7.Tutorial05.cpp, function CopyVertexData()

At the beginning, we get vertex data and map the staging buffer’s memory by calling the vkMapMemory() function. During the call, we specify a handle of a memory that is bound to a staging buffer, and buffer’s size. This gives us a pointer that we can use in an ordinary memcpy() function to copy data from our application to graphics hardware.

Next we flush the mapped memory to tell the driver which parts of a memory object were modified. We can specify multiple ranges of memory if needed. We have one memory area that should be flushed and we specify it by creating a variable of type VkMappedMemoryRange and by calling a vkFlushMappedMemoryRanges() function. After that we unmap the memory, but we don’t have to do this. We can keep a pointer for later use and this should not affect the performance of our application.

Next we start preparing a command buffer. We specify that it will be submitted only once before it will be reset. We fill a VkCommandBufferBeginInfo structure and provide it to a vkBeginCommandBuffer() function.

Now we perform the copy operation. First a variable of type VkBufferCopy is created. It contains the following fields:

  • srcOffset – Offset in bytes in a source buffer from which we want to copy data.
  • dstOffset – Offset in bytes in a destination buffer into which we want to copy data.
  • size – Size of the data (in bytes) we want to copy.

We copy data from the beginning of a staging buffer and to the beginning of a vertex buffer, so we specify zero for both offsets. The size of the vertex buffer was calculated based on the hard-coded vertex data, so we copy the same number of bytes. To copy data from one buffer to another, we call a vkCmdCopyBuffer() function.

Setting a Buffer Memory Barrier

We have recorded a copy operation but that’s not all. From now on we will not use the buffer as a target for transfer operations but as a vertex buffer. We need to tell the driver that the type of buffer’s memory access will change and from now on it will serve as a source of data for vertex attributes. To do this we set a memory barrier similarly to what we have done earlier in case of swapchain images.
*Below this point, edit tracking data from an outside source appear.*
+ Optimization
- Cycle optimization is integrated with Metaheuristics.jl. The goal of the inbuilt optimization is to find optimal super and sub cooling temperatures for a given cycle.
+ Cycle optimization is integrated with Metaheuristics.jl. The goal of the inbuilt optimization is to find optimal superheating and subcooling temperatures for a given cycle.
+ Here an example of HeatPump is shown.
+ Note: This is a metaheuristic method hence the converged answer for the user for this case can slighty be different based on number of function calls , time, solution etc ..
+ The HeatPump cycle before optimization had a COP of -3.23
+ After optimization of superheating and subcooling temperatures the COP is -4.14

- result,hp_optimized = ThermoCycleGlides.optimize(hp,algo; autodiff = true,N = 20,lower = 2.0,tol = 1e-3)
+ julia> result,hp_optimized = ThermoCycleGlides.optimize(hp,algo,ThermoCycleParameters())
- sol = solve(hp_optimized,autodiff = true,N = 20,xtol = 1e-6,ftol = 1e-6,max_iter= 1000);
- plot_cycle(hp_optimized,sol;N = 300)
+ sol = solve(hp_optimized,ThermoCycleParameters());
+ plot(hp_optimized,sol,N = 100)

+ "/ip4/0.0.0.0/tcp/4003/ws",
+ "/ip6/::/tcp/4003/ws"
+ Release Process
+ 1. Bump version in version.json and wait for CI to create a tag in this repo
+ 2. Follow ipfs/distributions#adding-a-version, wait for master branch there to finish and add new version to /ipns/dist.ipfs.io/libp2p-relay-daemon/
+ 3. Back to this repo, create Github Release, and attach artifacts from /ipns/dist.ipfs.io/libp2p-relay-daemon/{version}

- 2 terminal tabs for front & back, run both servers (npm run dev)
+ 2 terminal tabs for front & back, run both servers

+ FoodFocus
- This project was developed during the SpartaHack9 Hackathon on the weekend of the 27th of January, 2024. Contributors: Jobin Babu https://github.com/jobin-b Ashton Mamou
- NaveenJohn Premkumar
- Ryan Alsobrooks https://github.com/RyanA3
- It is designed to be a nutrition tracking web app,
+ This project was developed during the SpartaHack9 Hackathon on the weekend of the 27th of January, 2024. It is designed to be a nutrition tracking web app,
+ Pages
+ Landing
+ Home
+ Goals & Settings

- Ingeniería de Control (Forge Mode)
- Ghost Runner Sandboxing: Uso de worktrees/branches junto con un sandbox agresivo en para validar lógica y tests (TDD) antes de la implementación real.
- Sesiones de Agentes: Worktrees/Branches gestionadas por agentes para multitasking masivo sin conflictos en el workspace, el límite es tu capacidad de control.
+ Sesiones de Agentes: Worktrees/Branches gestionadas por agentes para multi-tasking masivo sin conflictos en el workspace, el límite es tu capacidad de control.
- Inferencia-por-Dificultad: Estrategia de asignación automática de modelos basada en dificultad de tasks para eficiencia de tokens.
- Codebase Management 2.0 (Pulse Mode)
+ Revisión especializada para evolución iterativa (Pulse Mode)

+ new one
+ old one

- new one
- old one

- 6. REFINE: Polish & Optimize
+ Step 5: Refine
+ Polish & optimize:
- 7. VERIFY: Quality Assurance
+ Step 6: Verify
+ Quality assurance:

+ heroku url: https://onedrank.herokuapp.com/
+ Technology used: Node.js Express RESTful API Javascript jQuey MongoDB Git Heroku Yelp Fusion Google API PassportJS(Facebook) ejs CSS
First we prepare a variable of type VkBufferMemoryBarrier, which contains the following members:

  • sType – Standard structure type, here set to VK_STRUCTURE_TYPE_BUFFER_MEMORY_BARRIER.
  • pNext – Parameter reserved for extensions.
  • srcAccessMask – Types of memory operations that were performed on this buffer before the barrier.
  • dstAccessMask – Memory operations that will be performed on a given buffer after the barrier.
  • srcQueueFamilyIndex – Index of a queue family that accessed the buffer before.
  • dstQueueFamilyIndex – Queue family that will access the buffer from now on.
  • buffer – Handle to the buffer for which we set up a barrier.
  • offset – Memory offset from the start of the buffer (from the memory’s base offset bound to the buffer).
  • size – Size of the buffer’s memory area for which we want to setup a barrier.

As you can see, we can set up a barrier for a specific range of buffer’s memory. But here we do it for the whole buffer, so we specify an offset of 0 and the VK_WHOLE_SIZE enum for the size. We don’t want to transfer ownership between different queue families, so we use VK_QUEUE_FAMILY_IGNORED enum both for srcQueueFamilyIndex and dstQueueFamilyIndex.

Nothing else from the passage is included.